## Input
-------------------------

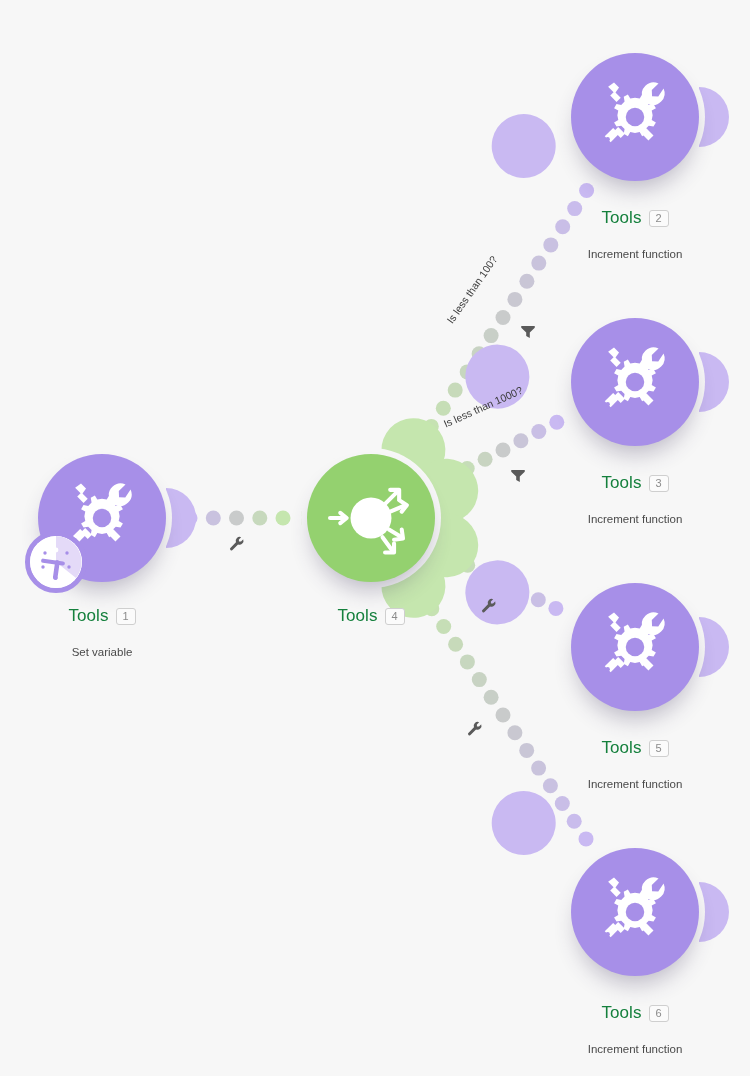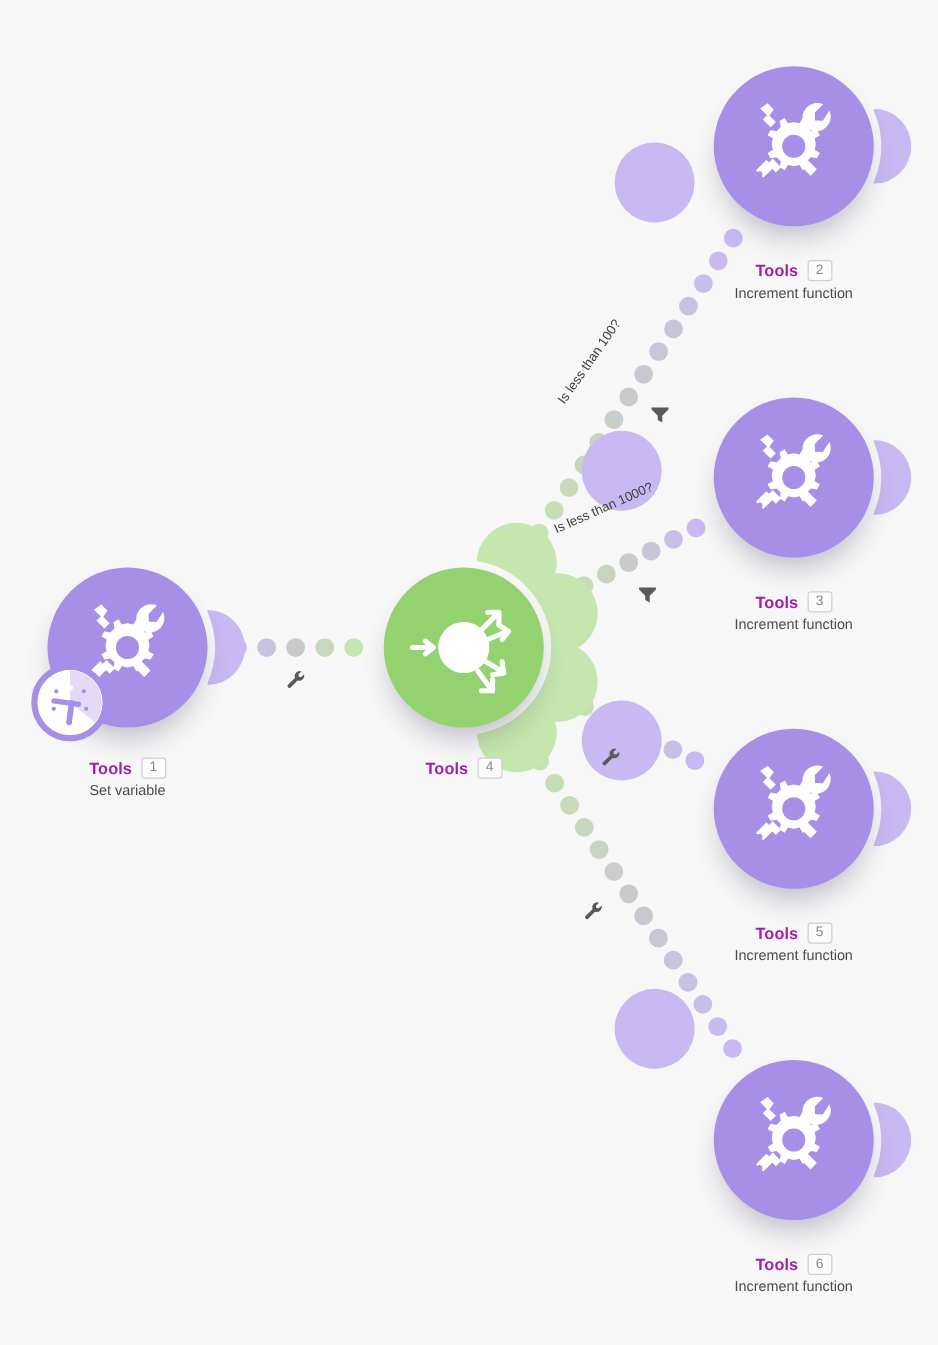--- a/index.html
+++ b/index.html
@@ -50,32 +50,32 @@
   .node-label{
     position:absolute;
     text-align:center;
     white-space:nowrap;
     z-index:8;
   }
   .node-title-row{
     display:flex;align-items:center;justify-content:center;gap:7px;
   }
   .node-title{
-    font-size:13px;font-weight:bold;color:#a21caf;letter-spacing:.1px;
+    font-size:17px;font-weight:normal;color:#15803d;letter-spacing:.1px;
   }
   .node-badge{
     font-size:11px;color:#8b8b8b;
     border:1px solid #cfcfcf;border-radius:3px;
     background:#fbfbfb;
     padding:1px 5px 1px 5px;
     line-height:13px;
     min-width:8px;text-align:center;
   }
   .node-sub{
-    font-size:11.5px;color:#4a4a4a;margin-top:4px;
+    font-size:11.5px;color:#4a4a4a;margin-top:20px;
   }
 
   
   .route-label{
     position:absolute;
     font-size:10.5px;
     color:#3b3b3b;
     white-space:nowrap;
     z-index:9;
     transform-origin:left center;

-------------------------

A faithful copy of every record is needed here. Leave the images out of it.

## Task solution
--- a/index.html
+++ b/index.html
@@ -50,32 +50,32 @@
   .node-label{
     position:absolute;
     text-align:center;
     white-space:nowrap;
     z-index:8;
   }
   .node-title-row{
     display:flex;align-items:center;justify-content:center;gap:7px;
   }
   .node-title{
-    font-size:13px;font-weight:bold;color:#a21caf;letter-spacing:.1px;
+    font-size:17px;font-weight:normal;color:#15803d;letter-spacing:.1px;
   }
   .node-badge{
     font-size:11px;color:#8b8b8b;
     border:1px solid #cfcfcf;border-radius:3px;
     background:#fbfbfb;
     padding:1px 5px 1px 5px;
     line-height:13px;
     min-width:8px;text-align:center;
   }
   .node-sub{
-    font-size:11.5px;color:#4a4a4a;margin-top:4px;
+    font-size:11.5px;color:#4a4a4a;margin-top:20px;
   }
 
   
   .route-label{
     position:absolute;
     font-size:10.5px;
     color:#3b3b3b;
     white-space:nowrap;
     z-index:9;
     transform-origin:left center;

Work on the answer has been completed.